O Vanderlei Luxemburgo tinha acabado de voltar do Real Madrid, e eu estava praticamente acertado com o Cruzeiro. Eu ia viajar para BH, e foi quando o Luxa me ligou, e trabalhar com o Luxemburgo é sensacional. Eu tive três treinadores que me ensinaram demais: Luxemburgo, Zico e Oswaldo de Oliveira. Isso no profissional, ´porque na base tudo o que aprendi eu devo ao meu treinador no Barra da Tijuca, o Douglas... E o Eduardo Húngaro, que foi aquele que treinou o Botafogo na Libertadores; esses dois foram meus treinadores na base e me ensinaram demais. E voltando, eu fui para o Santos, cheguei lá, CT Rei Pelé, estrutura maravilhosa... O Vanderlei fez 17 contratações, fez um timaço. Fomos campeões paulista em 2006 e terminamos em terceiro no Brasileiro. Foi uma honra ter jogado no Santos, simplesmente o clube do Rei. Infelizmente era um clube que eu queria renovar também, jogar a Libertadores de 2007, e o Vanderlei queria que eu renovasse, mas eu recebi uma proposta irrecusável do Al-Ittihad, da Arábia Saudita. Na época eu estava fazendo 31 anos e não pude recusar.
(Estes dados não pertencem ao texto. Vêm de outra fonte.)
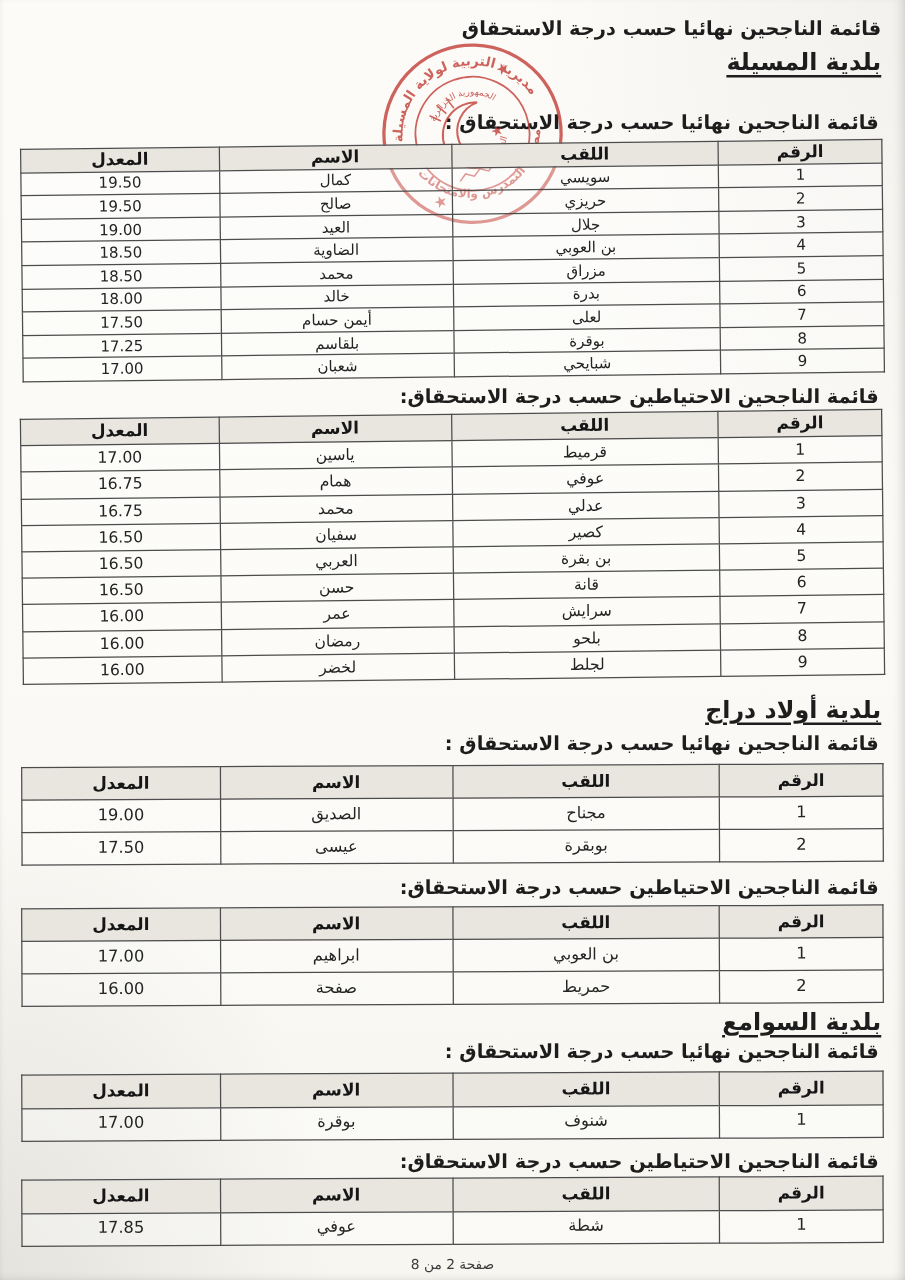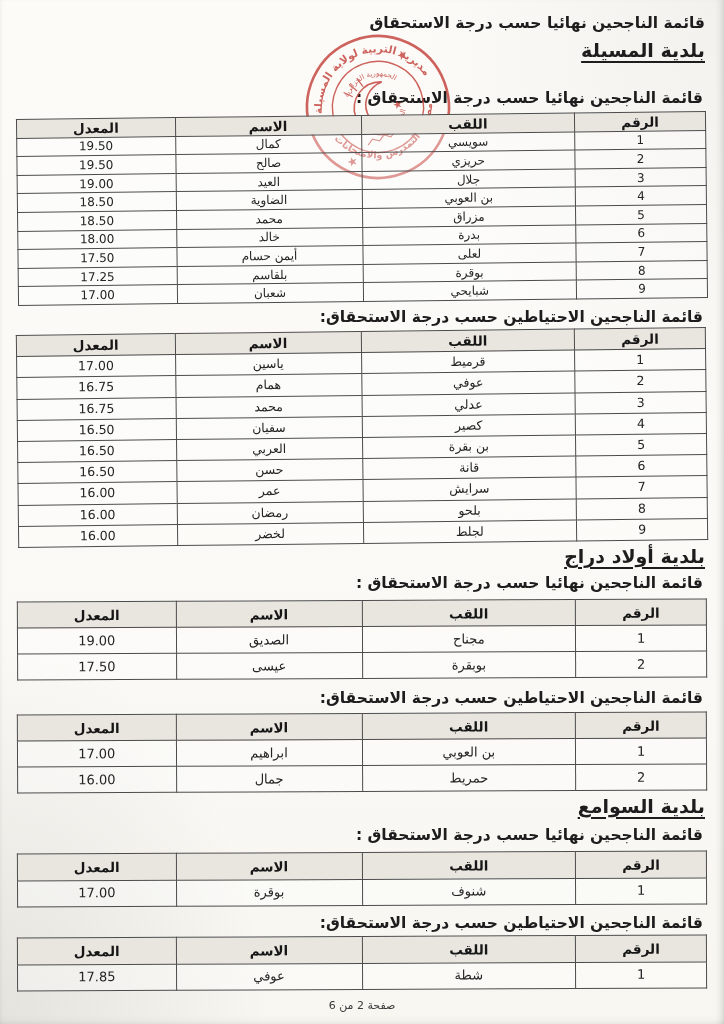--- a/index.html
+++ b/index.html
@@ -27,22 +27,22 @@
     text-align:right;margin:0 2px 4px 0;letter-spacing:0;
   }
   .muni{
     font-size:19px;font-weight:bold;line-height:24px;
     text-align:right;margin:0 2px 0 0;
     text-decoration:underline;
     text-decoration-thickness:2.2px;
     text-underline-offset:4px;
   }
   .muni.m1{margin-bottom:25px;}
-  .muni.m2{margin-bottom:4px;}
-  .muni.m3{margin-top:2px;margin-bottom:6px;}
+  .muni.m2{margin-top:12px;margin-bottom:4px;}
+  .muni.m3{margin-top:2px;margin-bottom:0;}
   .list-title{
     font-size:15.5px;font-weight:bold;line-height:22px;
     margin:0 4px 6px 0;
   }
   .lt-sp1{margin-top:4px;margin-bottom:3px;}
   .lt-sp2{margin-top:8px;margin-bottom:4px;}
   .lt-sp3{margin-top:6px;margin-bottom:2px;}
   table.results{
     width:690px;
     border-collapse:collapse;
@@ -341,21 +341,21 @@
     <tbody>
         <tr>
           <td>1</td>
           <td>بن العوبي</td>
           <td>ابراهيم</td>
           <td>17.00</td>
         </tr>
         <tr>
           <td>2</td>
           <td>حمريط</td>
-          <td>جمال</td>
+          <td>صفحة</td>
           <td>16.00</td>
         </tr>
       </tbody>
   </table>
 
   <div class="muni m3">بلدية السوامع</div>
 
   <div class="list-title">قائمة الناجحين نهائيا حسب درجة الاستحقاق :</div>
 
   <table class="results rows-26 tilt2">
@@ -403,15 +403,15 @@
     <tbody>
         <tr>
           <td>1</td>
           <td>شطة</td>
           <td>عوفي</td>
           <td>17.85</td>
         </tr>
       </tbody>
   </table>
 
-  <div class="footer">صفحة 2 من 6</div>
+  <div class="footer">صفحة 2 من 8</div>
 
 </div>
 
 </body></html>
O meu sonho era ter trabalhado com o Muricy Ramalho. Todo jogador fala bem do Muricy, é um cara sensacional. Nunca trabalhei com o Muricy Ramalho, com o Abel Braga, mas também trabalhei com Vanderlei Luxemburgo, Zico, Oswaldo de Oliveira, então isso compensa.

NÃO PENSA EM SER TREINADOR DE FUTEBOL

Treinador eu não penso muito. Eu quero estudar, fazer cursos para gestor, E de repente trabalhar na base. Revelar jogadores é mais o meu perfil.